This November, Let’s Work on Our Overhead Press.
It’s been a while since we did exercise-specific fitness tasks, but now it’s time. This November we’re going to really get to know the overhead press, a lift in which you stand with a barbell at arm’s length above you. When you do it right, it feels good, but in some respects it is difficult, so let’s do it together.
What I need?
For an overhead barbell press – often referred to as an OHP or simply “press” – you need a barbell. If you don’t have one, you can still do this exercise with dumbbells or weights in each hand or one hand at a time.
You want your feet to be stable, so take your sneakers off. I usually press in chucks because they are flat and strong, or in my squat shoes , which is fine too. Some people prefer to walk barefoot; that’s okay too (if allowed by the gym rules).

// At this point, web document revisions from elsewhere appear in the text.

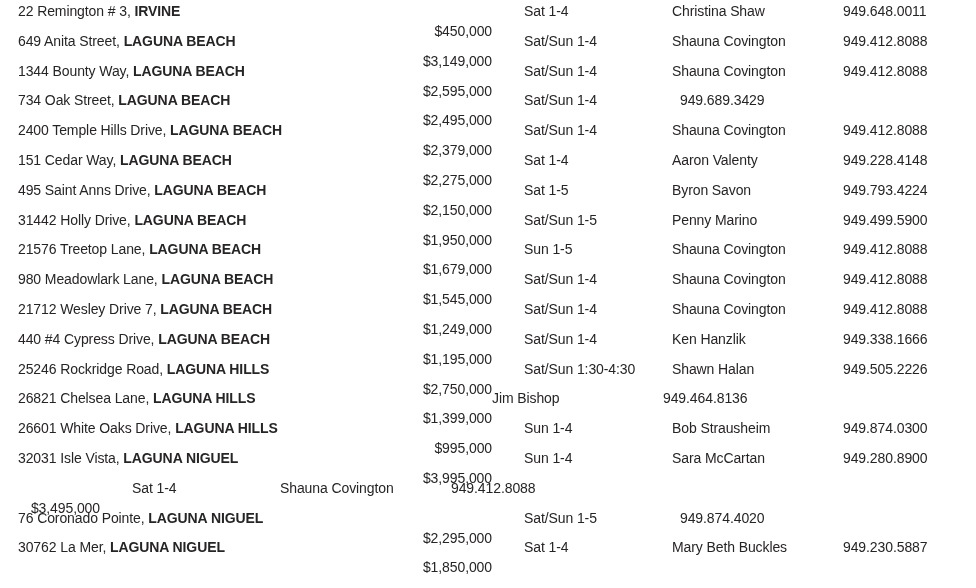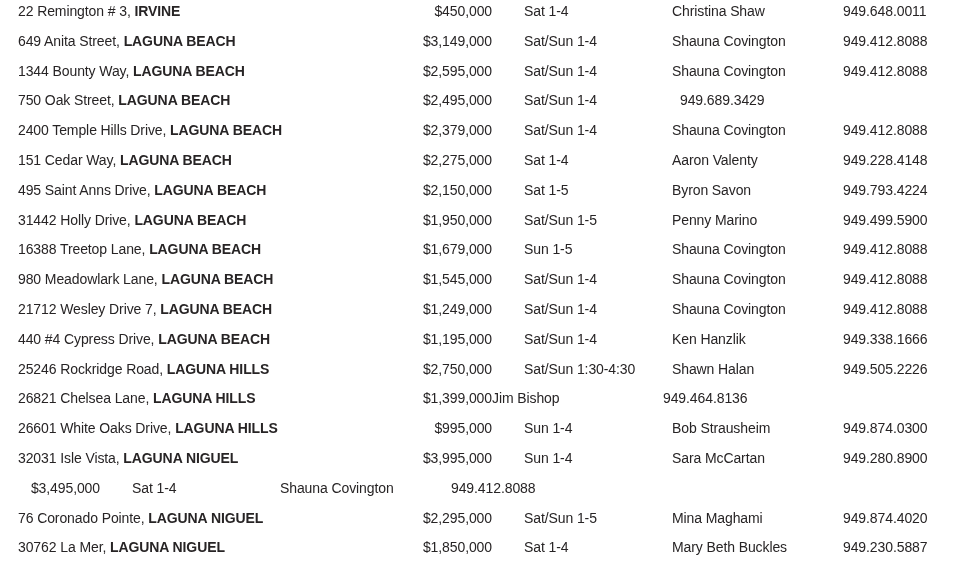--- a/index.html
+++ b/index.html
@@ -41,6 +41,7 @@
   .c-price {
     width: 100px;
     text-align: right;
+    margin-top: 20px;
   }
   .c-times {
     margin-left: 32px;

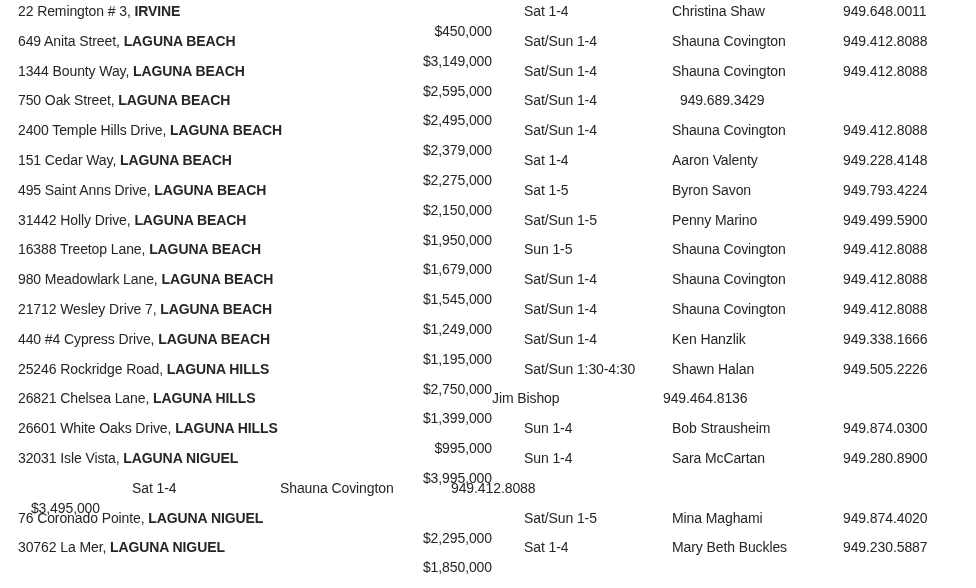--- a/index.html
+++ b/index.html
@@ -86,7 +86,7 @@
   </div>
 
   <div class="row">
-    <span class="col c-address"><span>750 Oak Street,</span> <span class="city">LAGUNA BEACH</span></span>
+    <span class="col c-address"><span>734 Oak Street,</span> <span class="city">LAGUNA BEACH</span></span>
     <span class="col c-price">$2,495,000</span>
     <span class="col c-times">Sat/Sun 1-4</span>
     <span class="col c-phone">949.689.3429</span>

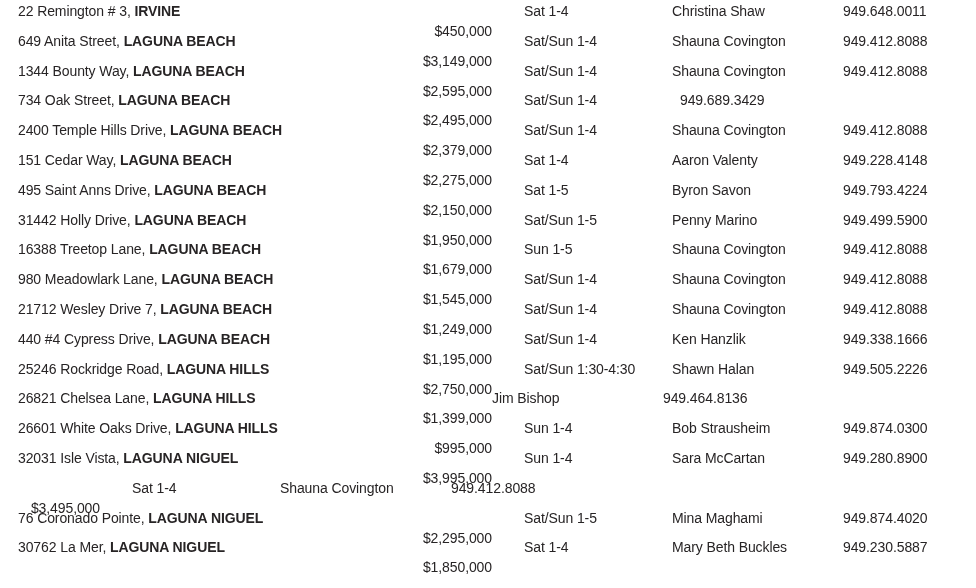--- a/index.html
+++ b/index.html
@@ -125,7 +125,7 @@
   </div>
 
   <div class="row">
-    <span class="col c-address"><span>16388 Treetop Lane,</span> <span class="city">LAGUNA BEACH</span></span>
+    <span class="col c-address"><span>21576 Treetop Lane,</span> <span class="city">LAGUNA BEACH</span></span>
     <span class="col c-price">$1,679,000</span>
     <span class="col c-times">Sun 1-5</span>
     <span class="col c-agent">Shauna Covington</span>

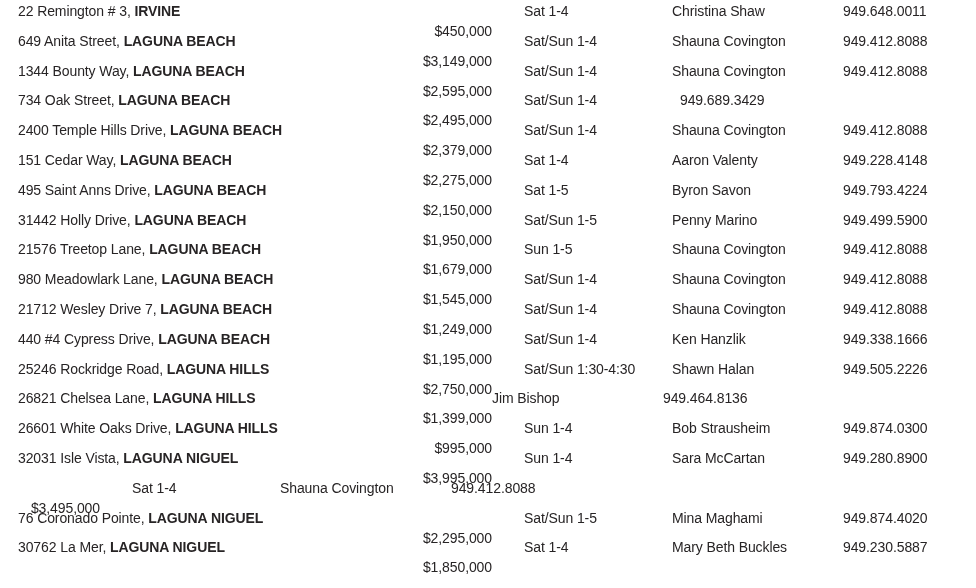--- a/index.html
+++ b/index.html
@@ -198,7 +198,6 @@
     <span class="col c-address"><span>76 Coronado Pointe,</span> <span class="city">LAGUNA NIGUEL</span></span>
     <span class="col c-price">$2,295,000</span>
     <span class="col c-times">Sat/Sun 1-5</span>
-    <span class="col c-agent">Mina Maghami</span>
     <span class="col c-phone">949.874.4020</span>
   </div>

When the weight gets heavy, a belt and a pair of wrists may come in handy, but that’s a personal preference. I am saying that if you are using your wrists when bench pressing, use them here. If you don’t understand what I’m talking about, it’s okay. Do not worry about it.
How to push
If this is your first time learning the overhead press, you’d better find a personal trainer or watch a video than read my description of it. So I would recommend something likethis video from Alan Thrall , which shows you how to set up what is the correct shape and how to fix common mistakes.
But in short: you either lift the bar from the rack, or “remove” it from the floor. You hold it at chest level with your forearms vertical underneath, supporting it like pillars. And then you straighten your arms to press it over your head.
In a strict press, the legs are straight all the time. In the push press, you bend your knees at the very beginning, giving the bar some strength to make it move. With this extra help, you will be able to push your abs more than your abs. Don’t let these two movements merge together! If you have a tight abs, keep your knees straight. If you push, push, push for a specific purpose.
Why is it difficult
There are two things about this exercise that make it difficult for beginners to keep experienced lifters on their toes.
First, your head is in the way. At the beginning, the bar is in front of your shoulders; after all, it’s right on your shoulders. This means the bar should run diagonally across your forehead.
Moving the barbell around your head is ineffective; you need to move your head away from the bar. And the way to actually do it is to tilt your entire torso back a little, keeping it taut all the time. If your abs and glutes are sore after a day of heavy pressing, you are probably doing something right.
Another problem is that the bench press is a weak lift compared to the squat, bench press, and deadlift. It simply engages the smaller muscles. This means that you shouldn’t expect huge numbers at first, and your progress may seem insanely slow over time.
However, stick to it. You may need more volume (more sets per week) to progress into OHP than other exercises. It can also be convenient to use tiny weight plates to add a few pounds at a time as you get stronger. Likewise, if you are unable to lift a full-length barbell when you begin this exercise, start with dumbbells and gradually work your way up.
Whether you’re new to OHP or want to give it more attention this month, give this lift a try and let us know in the comments how it works for you. (I do the axle press, cleared of the ground on each set, and follow the sets and reps of this infamous supposedly Russian squat program. I may interrupt a little, and this is one of my favorite exercises. You.)